Evaluating the Effectiveness of Chatbot-Based Patient Education Compared to Traditional Patient Information Leaflets Related to Pediatric Anesthesia: A Pilot Cross-Sectional Study.
Uday Ambi, Mahima Gajanan Kamath, Sneha Jossie, Salman M Soomar
Background Clear, accurate, and empathetic communication is essential in pediatric anesthesia, where parental anxiety and information needs are high. Traditional patient information leaflets (PILs), while clinically robust, may lack emotional engagement. Large language model (LLM)-based chatbots, such as ChatGPT and Google Gemini, offer a novel, interactive approach to patient education, yet their role in pediatric anesthesia remains inadequately explored. Objective To evaluate and compare the readability, accuracy, completeness, sentiment, and parental satisfaction of artificial intelligence (AI)-generated patient education materials (ChatGPT and Google Gemini) with a clinician-authored departmental PIL (DPIL) for pediatric general anesthesia. Methods This pilot cross-sectional study evaluated responses generated by ChatGPT and Google Gemini to seven frequently asked questions derived from the departmental PIL. Three blinded leaflets were presented in randomized order using a computer-generated sequence and evaluated by 10 anesthetists for accuracy and completeness using 10-point Likert scales. Readability was assessed using Flesch Reading Ease and Flesch-Kincaid Grade Level scores. Sentiment analysis and parental satisfaction were also assessed. Both descriptive and inferential statistical analyses were performed. Results The DPIL demonstrated the highest readability, followed by ChatGPT, with Gemini scoring the lowest. All materials exceeded the recommended sixth-grade readability level.
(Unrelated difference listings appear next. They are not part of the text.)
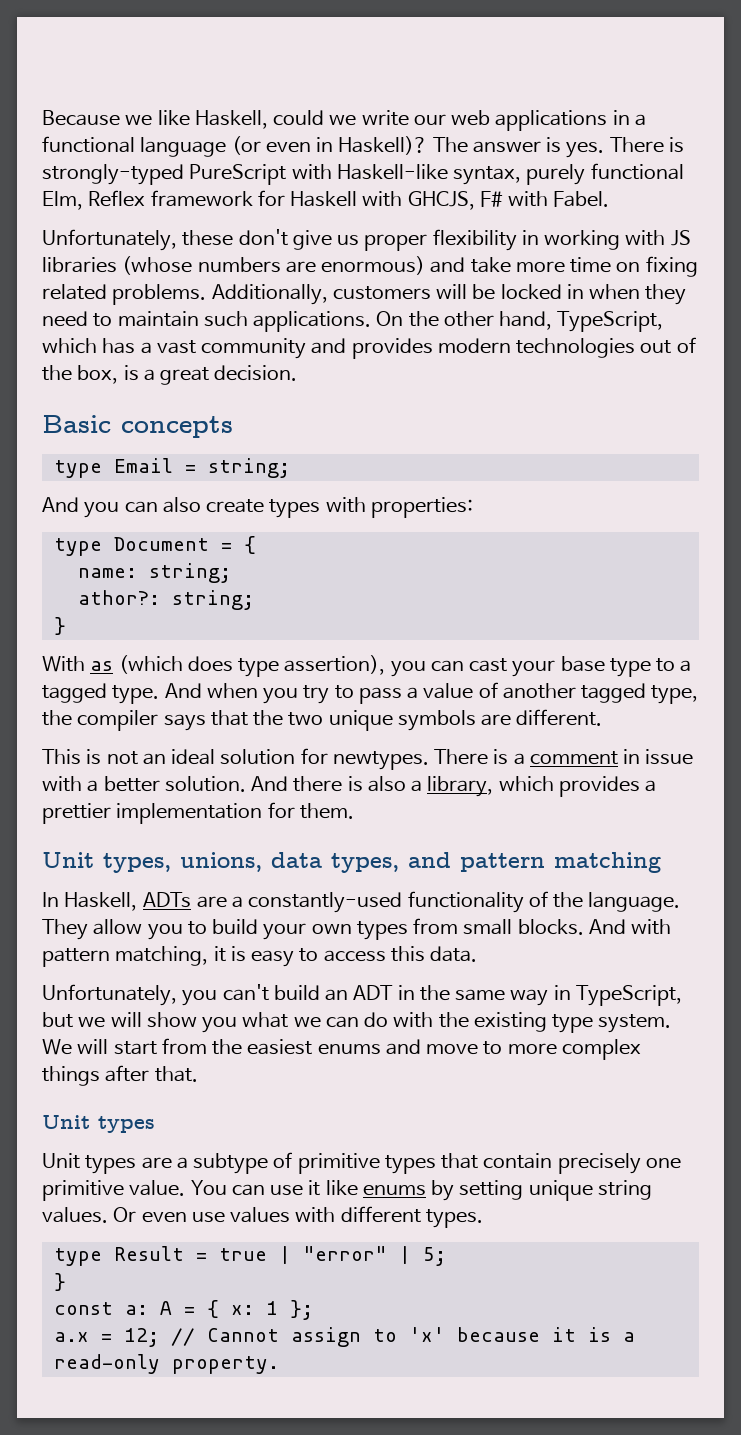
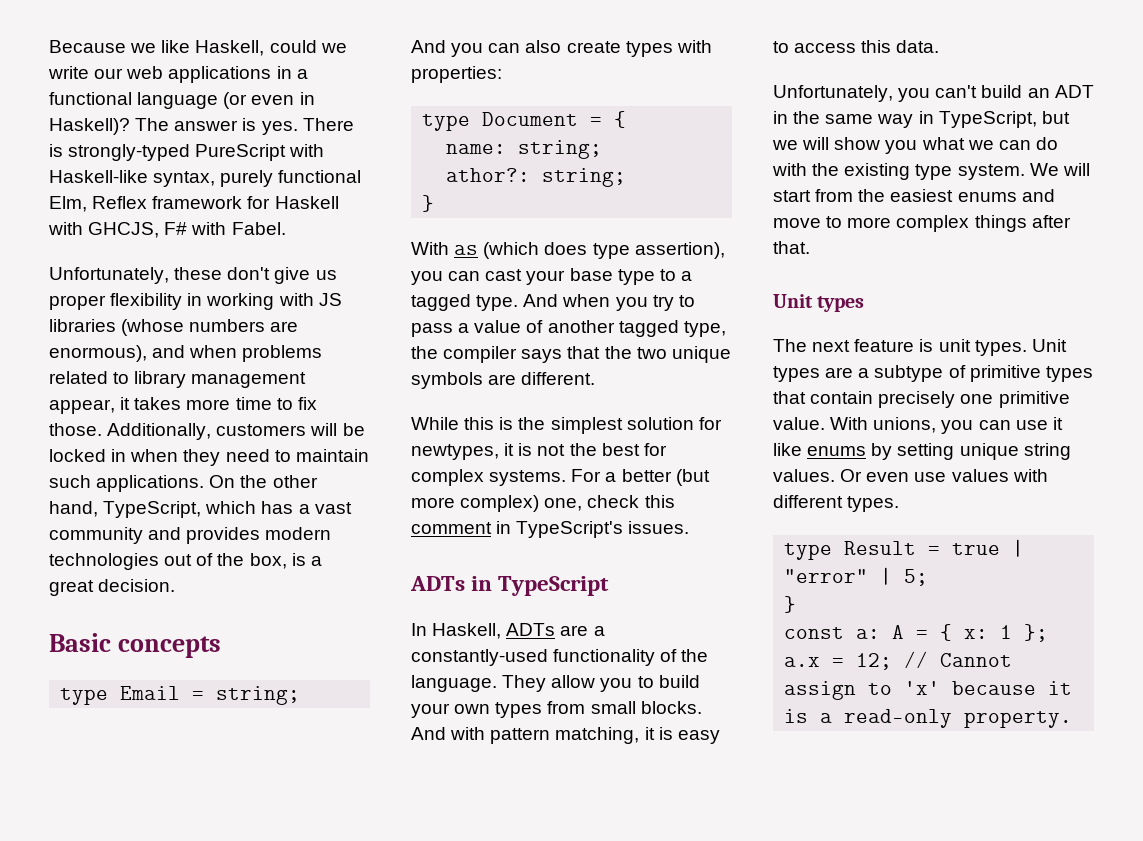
[321,256,698,277] [42,284,207,305] enormous) and take more time on fixing related problems. -> [49,345,323,362] [49,371,307,388] [49,397,317,414] [49,423,102,436] enormous), and when problems related to library management appear, it takes more time to fix those.
[42,748,694,770] [42,776,657,797] [42,802,354,824] [42,852,661,873] This is not an ideal solution for newtypes. There is a comment in issue with a better solution. And there is also a library, which provides a prettier implementation for them. // Unit types, unions, data types, and pattern matching -> [411,417,722,434] [411,443,667,460] [411,469,710,486] [411,495,675,512] [411,521,690,538] [410,576,610,596] While this is the simplest solution for newtypes, it is not the best for complex systems. For a better (but more complex) one, check this comment in TypeScript's issues. // ADTs in TypeScript
(155, 1124) none -> [773,339,1027,356] The next feature is unit types.
[190,1180,227,1195] You -> [830,417,974,434] With unions, you

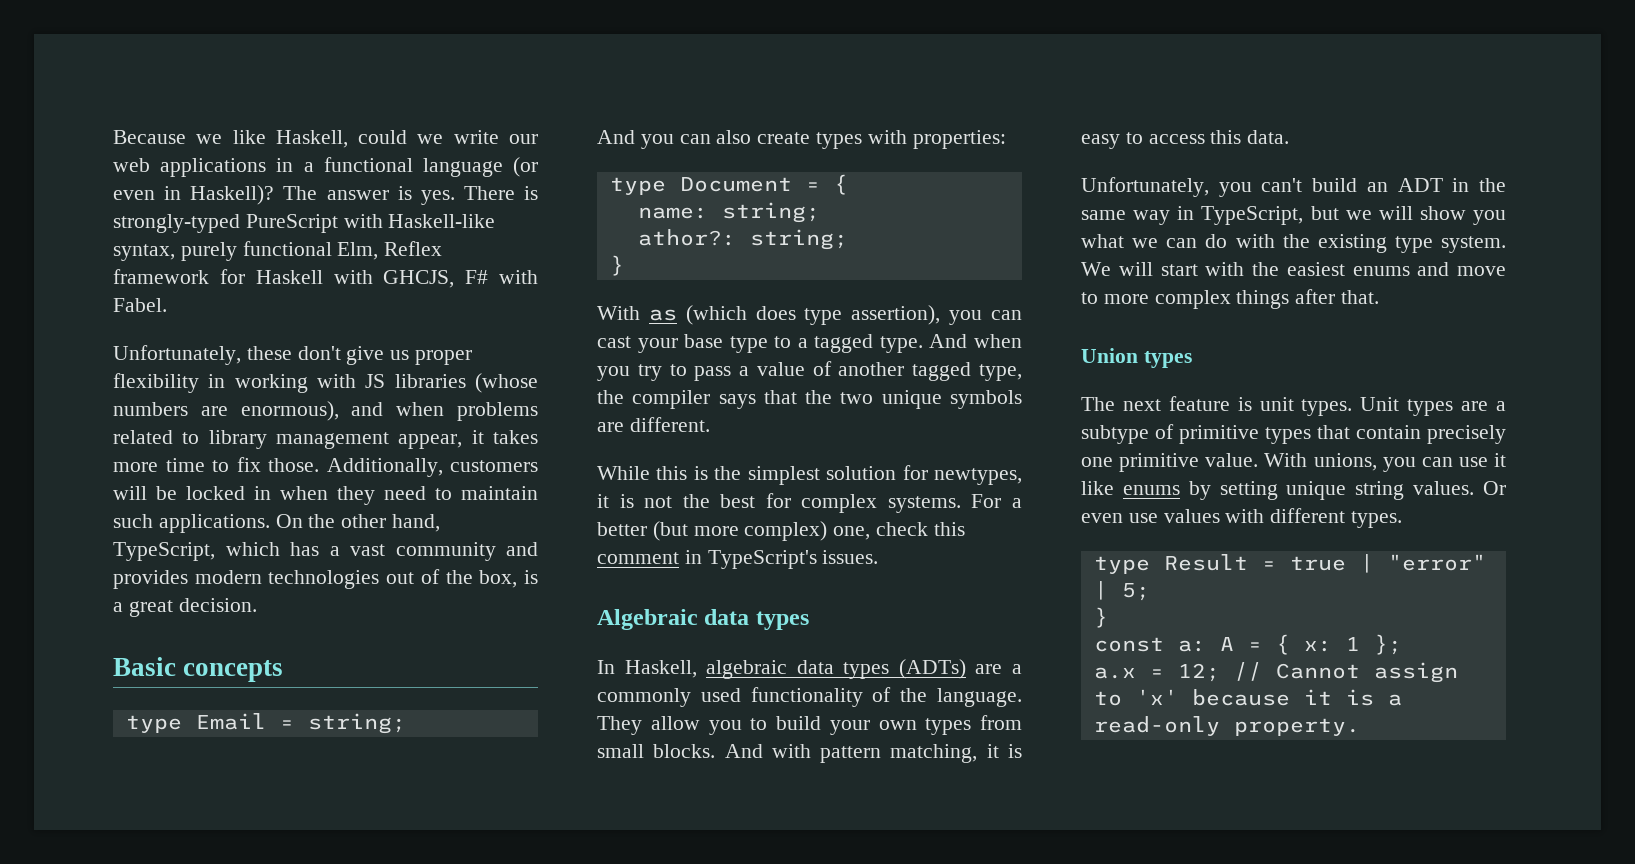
[410,576,610,596] ADTs in TypeScript -> [597,609,809,630] Algebraic data types
[506,623,605,636] [411,649,548,666] ADTs are a constantly-used -> [706,659,1022,679] [597,688,741,707] algebraic data types (ADTs) are a commonly used
[815,189,854,202] from -> [1205,262,1245,276] with
[773,294,813,308] Unit -> [1081,348,1138,363] Union

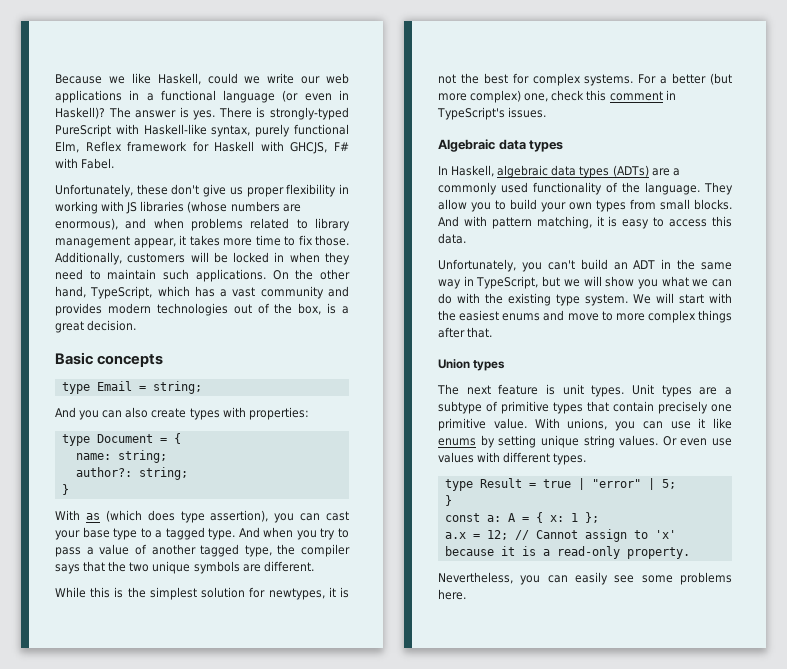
[637,229,736,246] athor?: -> [75,467,132,477] author?:
(1360, 727) none -> [438,572,732,585] [438,589,466,600] // Nevertheless, you can easily see some problems here.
No significant differences were observed in accuracy or completeness among the three sources (p > 0.05). Parents consistently perceived ChatGPT responses as more reassuring and relatable, while the DPIL was viewed as informative but formal. Gemini responses were often considered linguistically complex. ChatGPT demonstrated a neutral and more empathetic sentiment compared with the other leaflets. Conclusion Clinician-authored PILS remain the most reliable source of pediatric anesthesia information. AI-generated content, particularly ChatGPT, may enhance clarity and emotional reassurance when used as a clinician-reviewed adjunct rather than a replacement.